[Web interface edit records]
* * * *
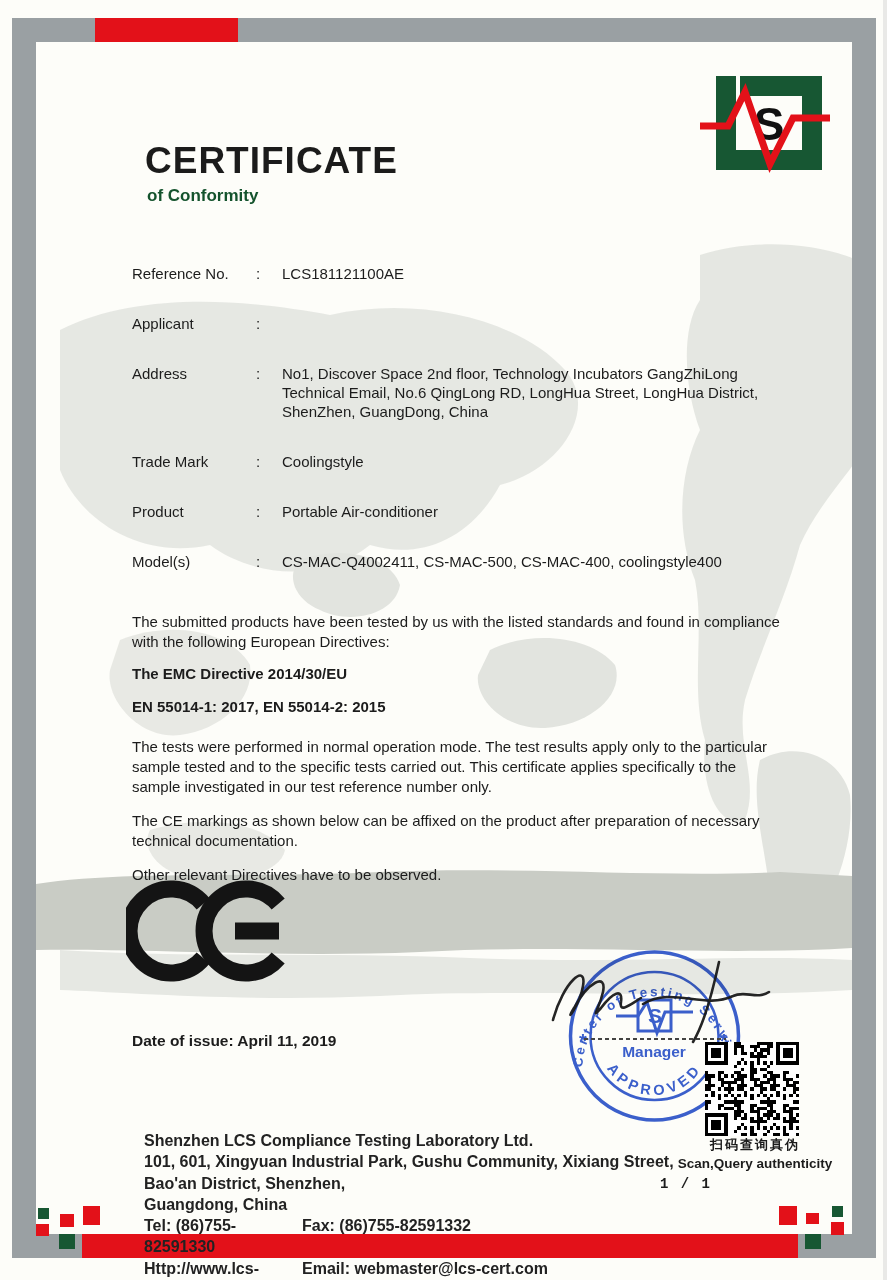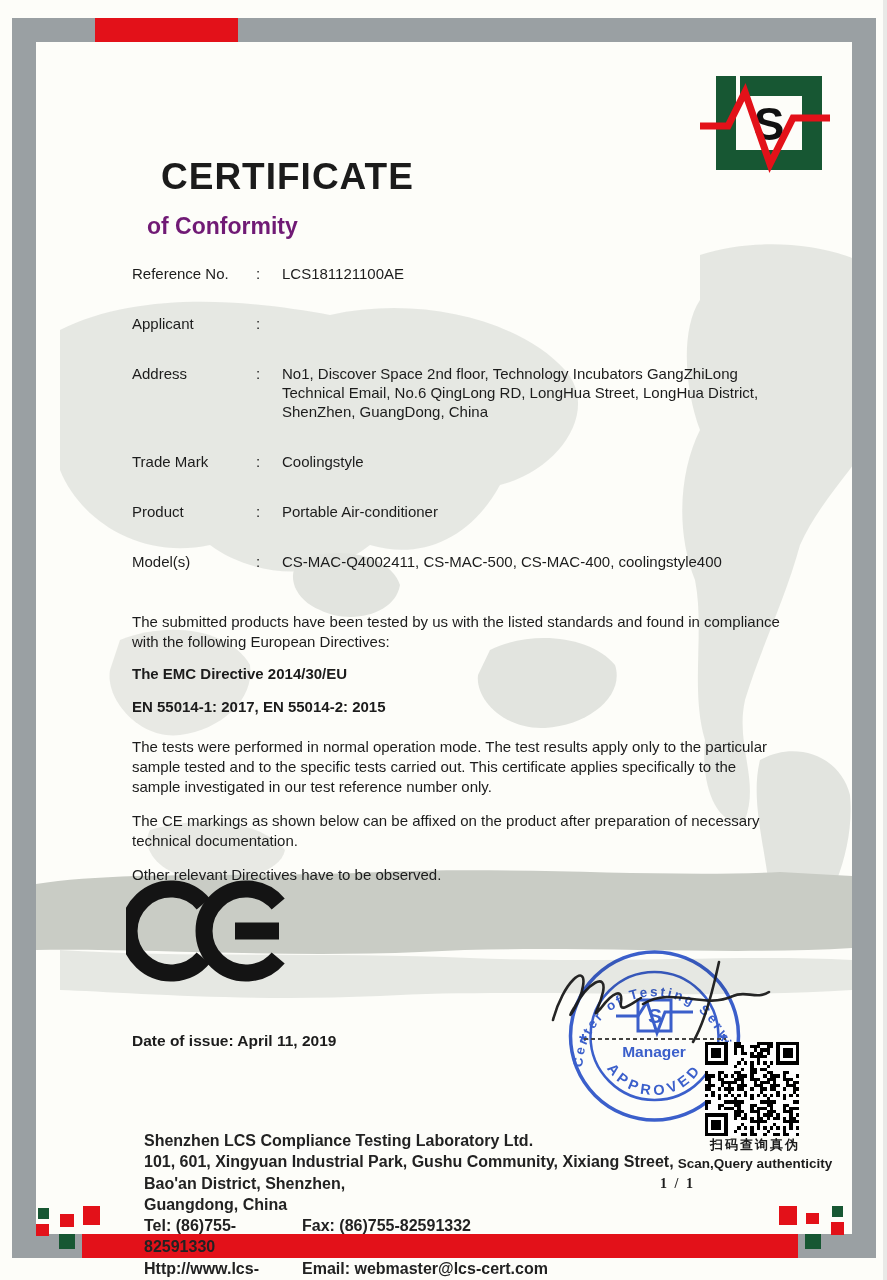--- a/index.html
+++ b/index.html
@@ -17,7 +17,7 @@
   #map{position:absolute;left:0;top:0;pointer-events:none;}
   
   .title-block{position:absolute;left:145px;top:142px;}
-  .title-block h1{margin:16px;font-size:37px;line-height:1.05;letter-spacing:1px;font-weight:bold;color:#1b1b1b;}
+  .title-block h1{margin:0;font-size:37px;line-height:1.05;letter-spacing:1px;font-weight:bold;color:#1b1b1b;}
   .title-block h2{margin:5px 0 0 2px;font-size:23px;font-weight:bold;color:#701a75;}
   
   .fields{position:absolute;left:132px;top:264px;width:650px;}

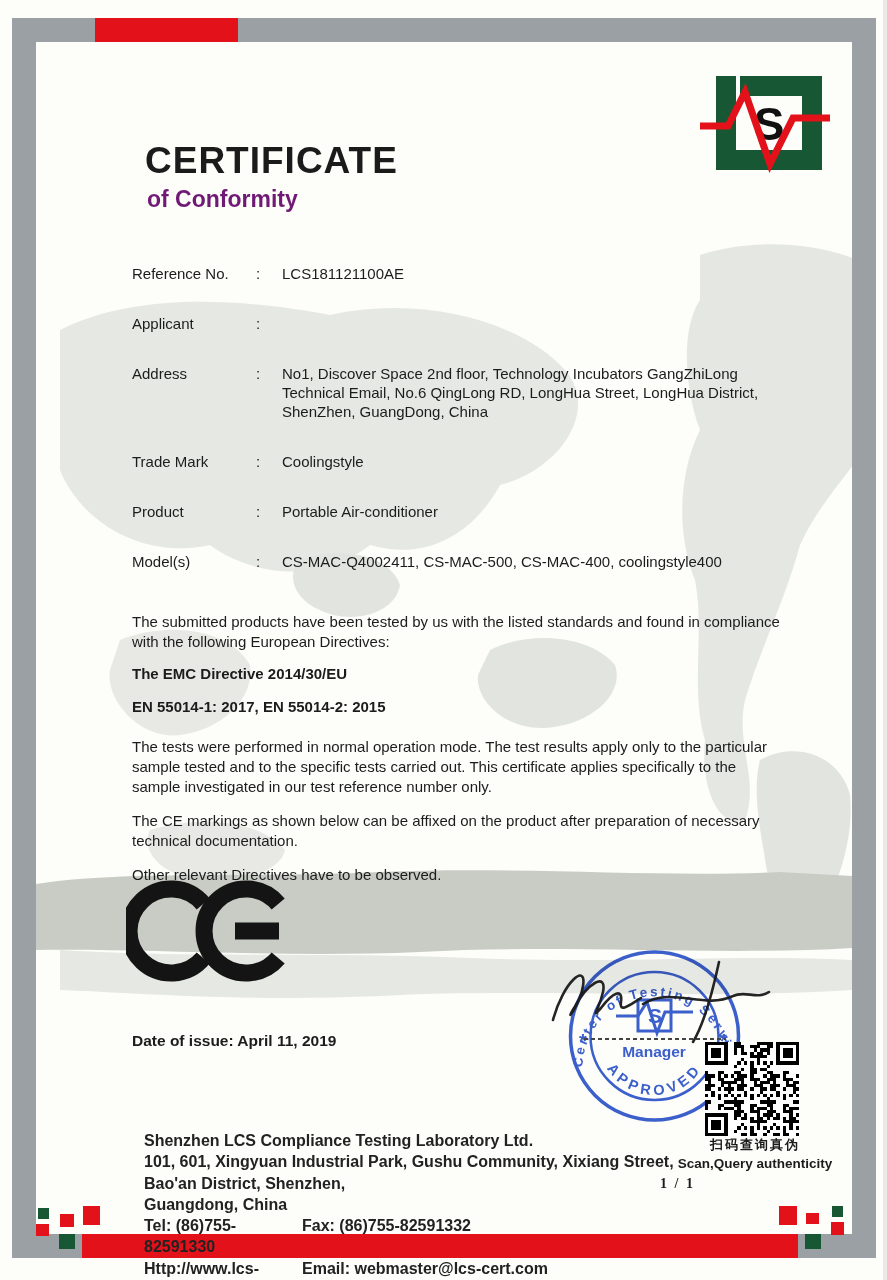--- a/index.html
+++ b/index.html
@@ -18,7 +18,7 @@
   
   .title-block{position:absolute;left:145px;top:142px;}
   .title-block h1{margin:0;font-size:37px;line-height:1.05;letter-spacing:1px;font-weight:bold;color:#1b1b1b;}
-  .title-block h2{margin:5px 0 0 2px;font-size:23px;font-weight:bold;color:#701a75;}
+  .title-block h2{margin:5px 0 0 2px;font-size:17px;font-weight:bold;color:#14532d;}
   
   .fields{position:absolute;left:132px;top:264px;width:650px;}
   .frow{display:grid;grid-template-columns:124px 26px 1fr;font-weight:normal;

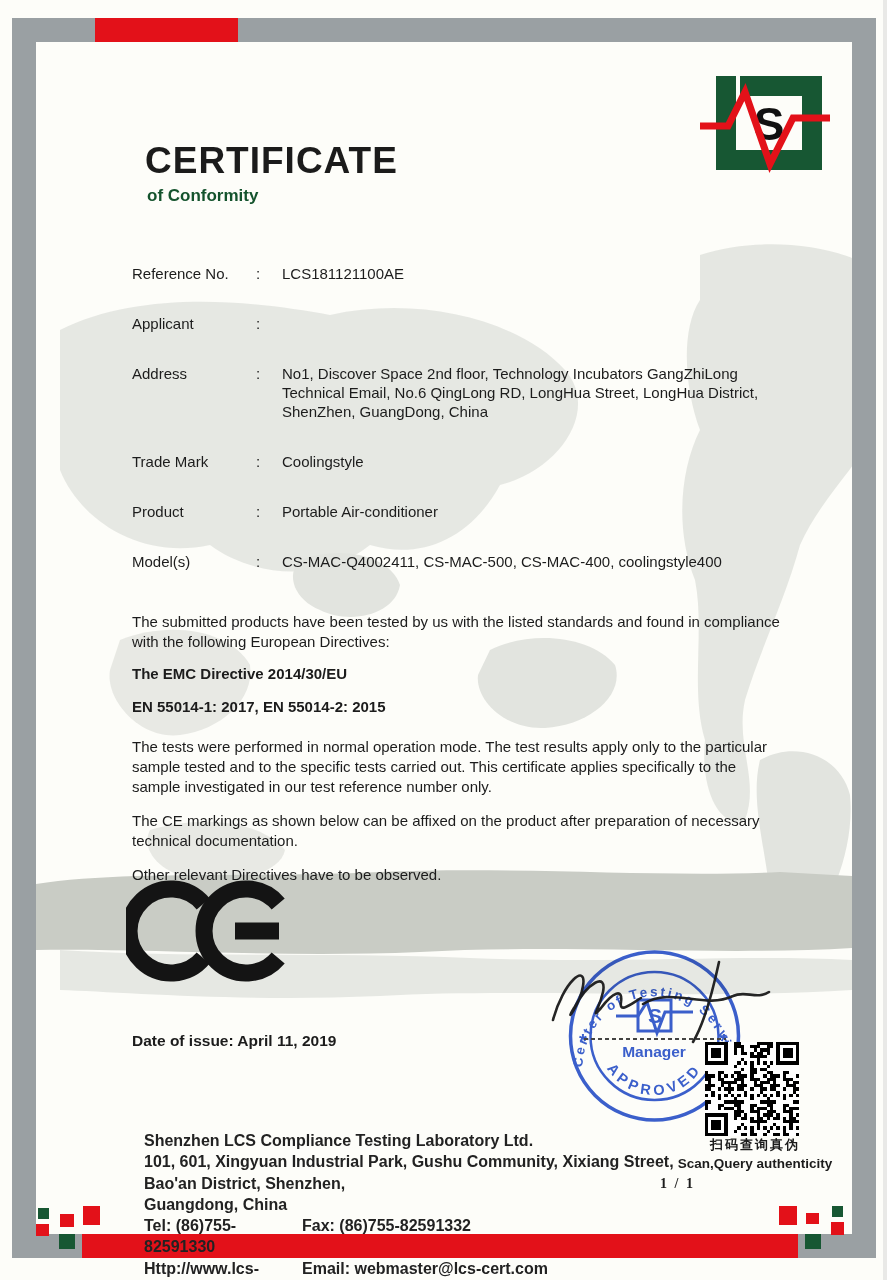--- a/index.html
+++ b/index.html
@@ -45,7 +45,7 @@
   
   .footer{position:absolute;left:144px;top:1130px;width:540px;font-size:16px;line-height:1.33;color:#222;font-weight:bold;}
   .footer .cols{display:grid;grid-template-columns:158px 1fr;}
-  .pageno{position:absolute;left:660px;top:1176px;font-family:Liberation Serif, serif;
+  .pageno{position:absolute;left:660px;top:1176px;font-family:Liberation Mono, monospace;
           font-weight:bold;font-size:14px;letter-spacing:2px;}
   .edge-shadow{position:absolute;right:0;top:0;width:4px;height:1280px;background:#dcdcda;opacity:.6;}
 </style>

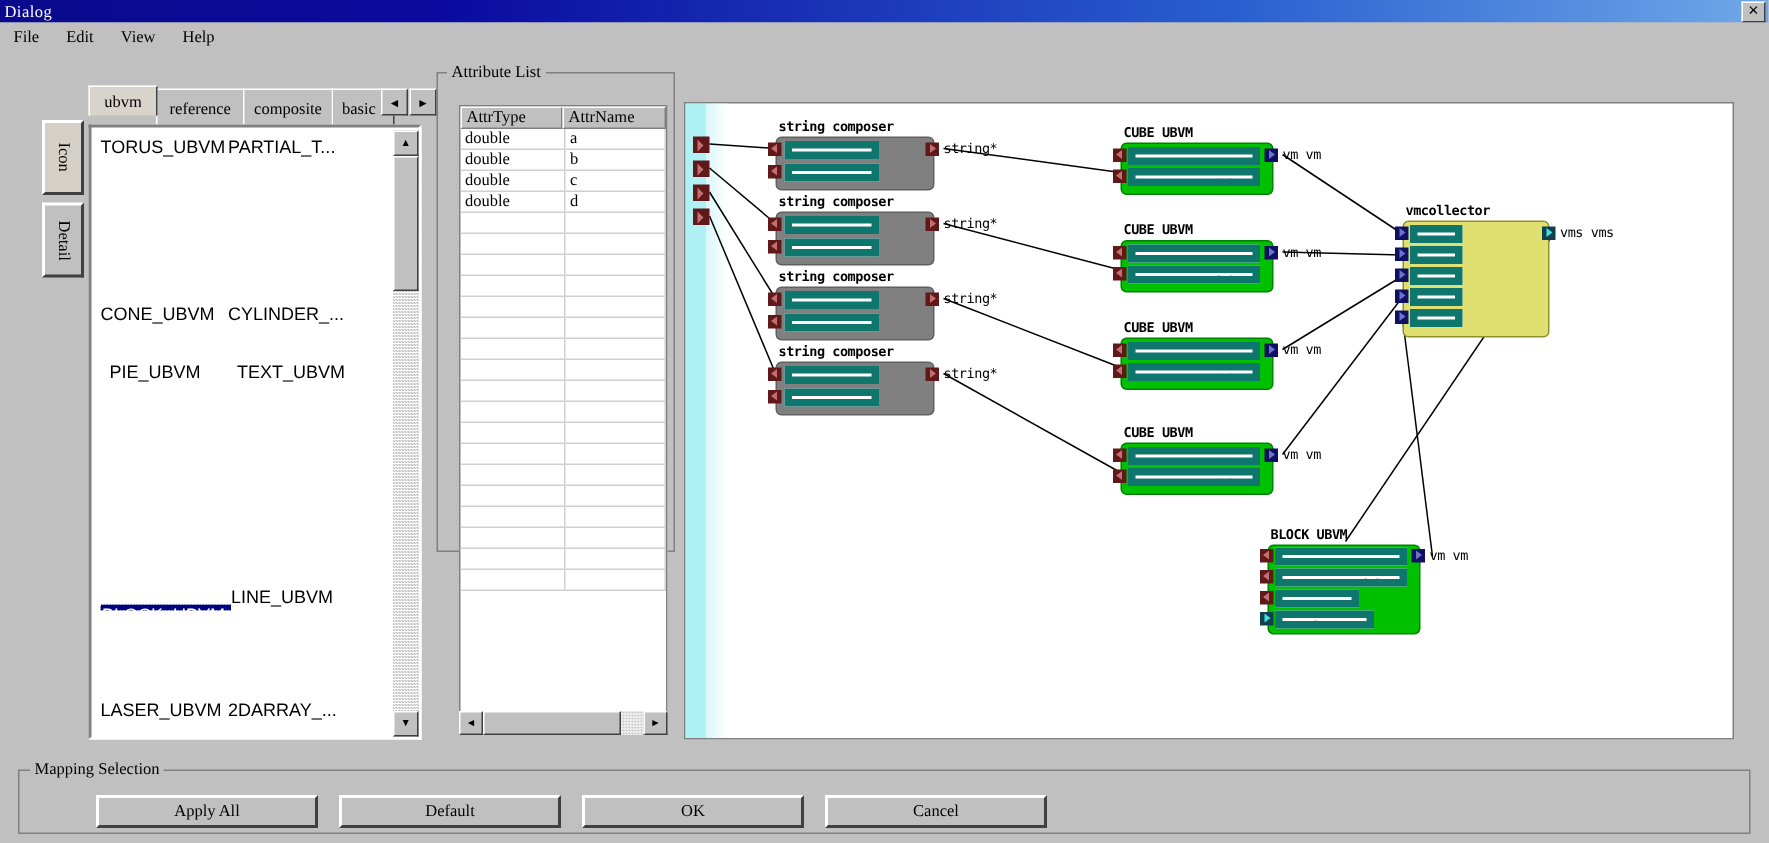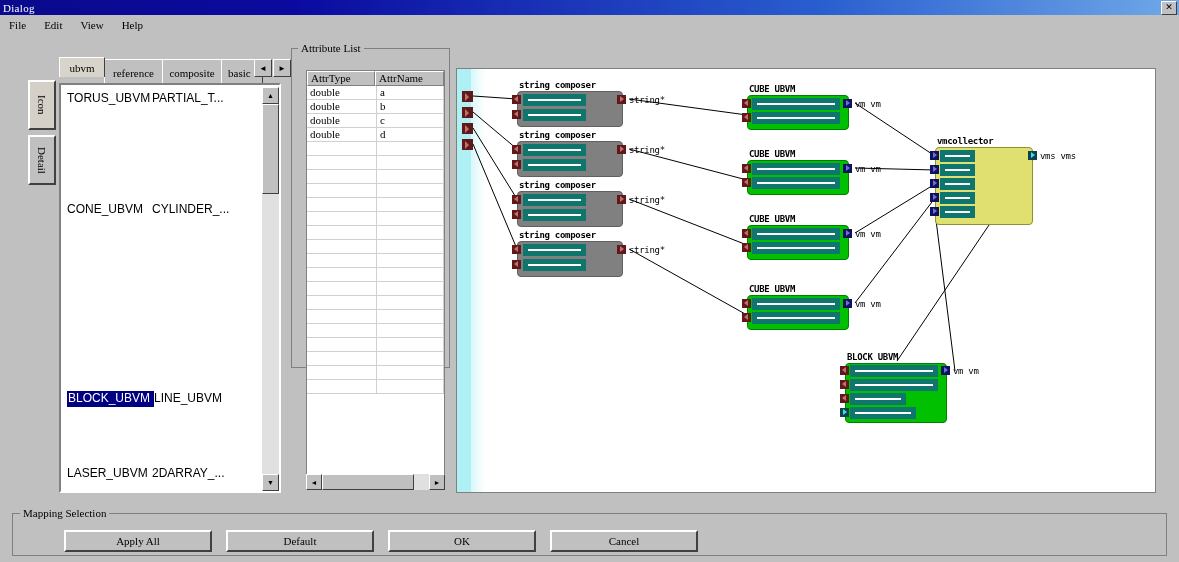--- a/index.html
+++ b/index.html
@@ -181,6 +181,10 @@
     <div class="trow" style="top:79px;margin-top:36px;">
       <div class="tcell c1">CONE_UBVM</div>
       <div class="tcell">CYLINDER_...</div>
+    </div>
+    <div class="trow" style="top:154px;left:10px;">
+      <div class="tcell c1">PIE_UBVM</div>
+      <div class="tcell">TEXT_UBVM</div>
     </div>
     <div class="trow" style="top:304px;">
       <div class="tcell c1 sel">BLOCK_UBVM</div>

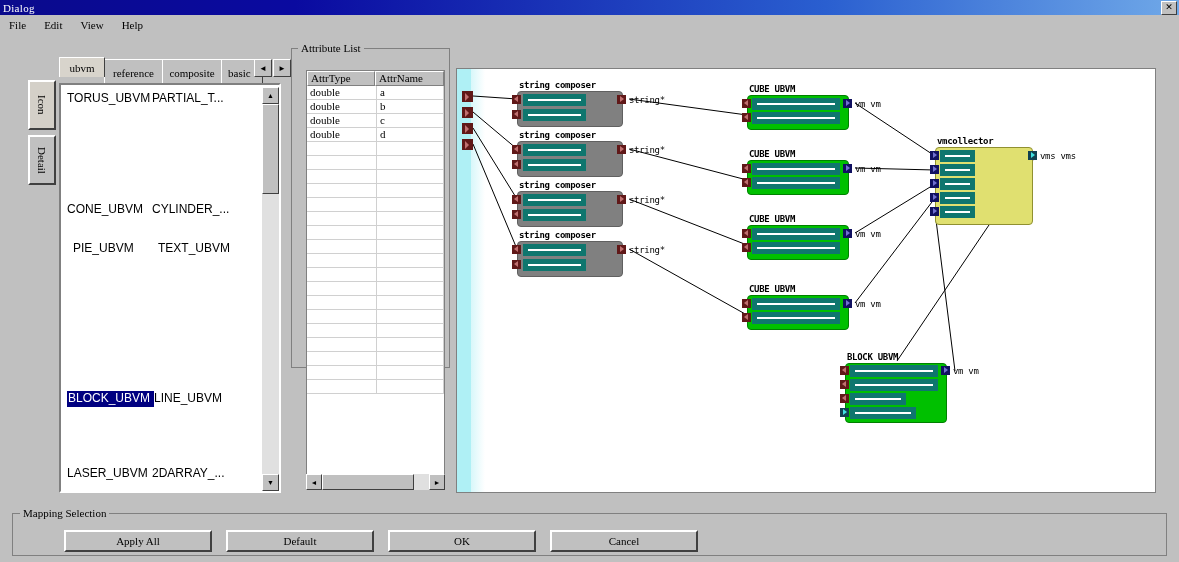--- a/index.html
+++ b/index.html
@@ -64,7 +64,7 @@
   .trow{position:absolute;left:4px;width:196px;height:16px;display:flex;font-size:12px;font-family:"Liberation Sans",sans-serif;}
   .tcell{white-space:nowrap;}
   .tcell.c1{width:85px;}
-  .tcell.sel{background:#000080;color:#fff;padding:0 1px;outline:1px dotted #fff;}
+  .tcell.sel{background:#000080;color:#fff;padding:0 1px;outline:1px dotted #fff;margin-top:12px;}
   
   .vscroll{position:absolute;width:17px;background:#c0c0c0;}
   .vsbtn{width:17px;height:17px;background:#c0c0c0;border:1px solid;border-color:#ffffff #404040 #404040 #ffffff;box-sizing:border-box;display:flex;align-items:center;justify-content:center;font-size:7px;}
* * * *
REQUIRED WORK: Please repeat each line above exactly as it appears, but omit the pictures.

YOUR SOLUTION:
--- a/index.html
+++ b/index.html
@@ -17,7 +17,7 @@
   #map{position:absolute;left:0;top:0;pointer-events:none;}
   
   .title-block{position:absolute;left:145px;top:142px;}
-  .title-block h1{margin:16px;font-size:37px;line-height:1.05;letter-spacing:1px;font-weight:bold;color:#1b1b1b;}
+  .title-block h1{margin:0;font-size:37px;line-height:1.05;letter-spacing:1px;font-weight:bold;color:#1b1b1b;}
   .title-block h2{margin:5px 0 0 2px;font-size:23px;font-weight:bold;color:#701a75;}
   
   .fields{position:absolute;left:132px;top:264px;width:650px;}

--- a/index.html
+++ b/index.html
@@ -18,7 +18,7 @@
   
   .title-block{position:absolute;left:145px;top:142px;}
   .title-block h1{margin:0;font-size:37px;line-height:1.05;letter-spacing:1px;font-weight:bold;color:#1b1b1b;}
-  .title-block h2{margin:5px 0 0 2px;font-size:23px;font-weight:bold;color:#701a75;}
+  .title-block h2{margin:5px 0 0 2px;font-size:17px;font-weight:bold;color:#14532d;}
   
   .fields{position:absolute;left:132px;top:264px;width:650px;}
   .frow{display:grid;grid-template-columns:124px 26px 1fr;font-weight:normal;

--- a/index.html
+++ b/index.html
@@ -45,7 +45,7 @@
   
   .footer{position:absolute;left:144px;top:1130px;width:540px;font-size:16px;line-height:1.33;color:#222;font-weight:bold;}
   .footer .cols{display:grid;grid-template-columns:158px 1fr;}
-  .pageno{position:absolute;left:660px;top:1176px;font-family:Liberation Serif, serif;
+  .pageno{position:absolute;left:660px;top:1176px;font-family:Liberation Mono, monospace;
           font-weight:bold;font-size:14px;letter-spacing:2px;}
   .edge-shadow{position:absolute;right:0;top:0;width:4px;height:1280px;background:#dcdcda;opacity:.6;}
 </style>

--- a/index.html
+++ b/index.html
@@ -181,6 +181,10 @@
     <div class="trow" style="top:79px;margin-top:36px;">
       <div class="tcell c1">CONE_UBVM</div>
       <div class="tcell">CYLINDER_...</div>
+    </div>
+    <div class="trow" style="top:154px;left:10px;">
+      <div class="tcell c1">PIE_UBVM</div>
+      <div class="tcell">TEXT_UBVM</div>
     </div>
     <div class="trow" style="top:304px;">
       <div class="tcell c1 sel">BLOCK_UBVM</div>

--- a/index.html
+++ b/index.html
@@ -64,7 +64,7 @@
   .trow{position:absolute;left:4px;width:196px;height:16px;display:flex;font-size:12px;font-family:"Liberation Sans",sans-serif;}
   .tcell{white-space:nowrap;}
   .tcell.c1{width:85px;}
-  .tcell.sel{background:#000080;color:#fff;padding:0 1px;outline:1px dotted #fff;}
+  .tcell.sel{background:#000080;color:#fff;padding:0 1px;outline:1px dotted #fff;margin-top:12px;}
   
   .vscroll{position:absolute;width:17px;background:#c0c0c0;}
   .vsbtn{width:17px;height:17px;background:#c0c0c0;border:1px solid;border-color:#ffffff #404040 #404040 #ffffff;box-sizing:border-box;display:flex;align-items:center;justify-content:center;font-size:7px;}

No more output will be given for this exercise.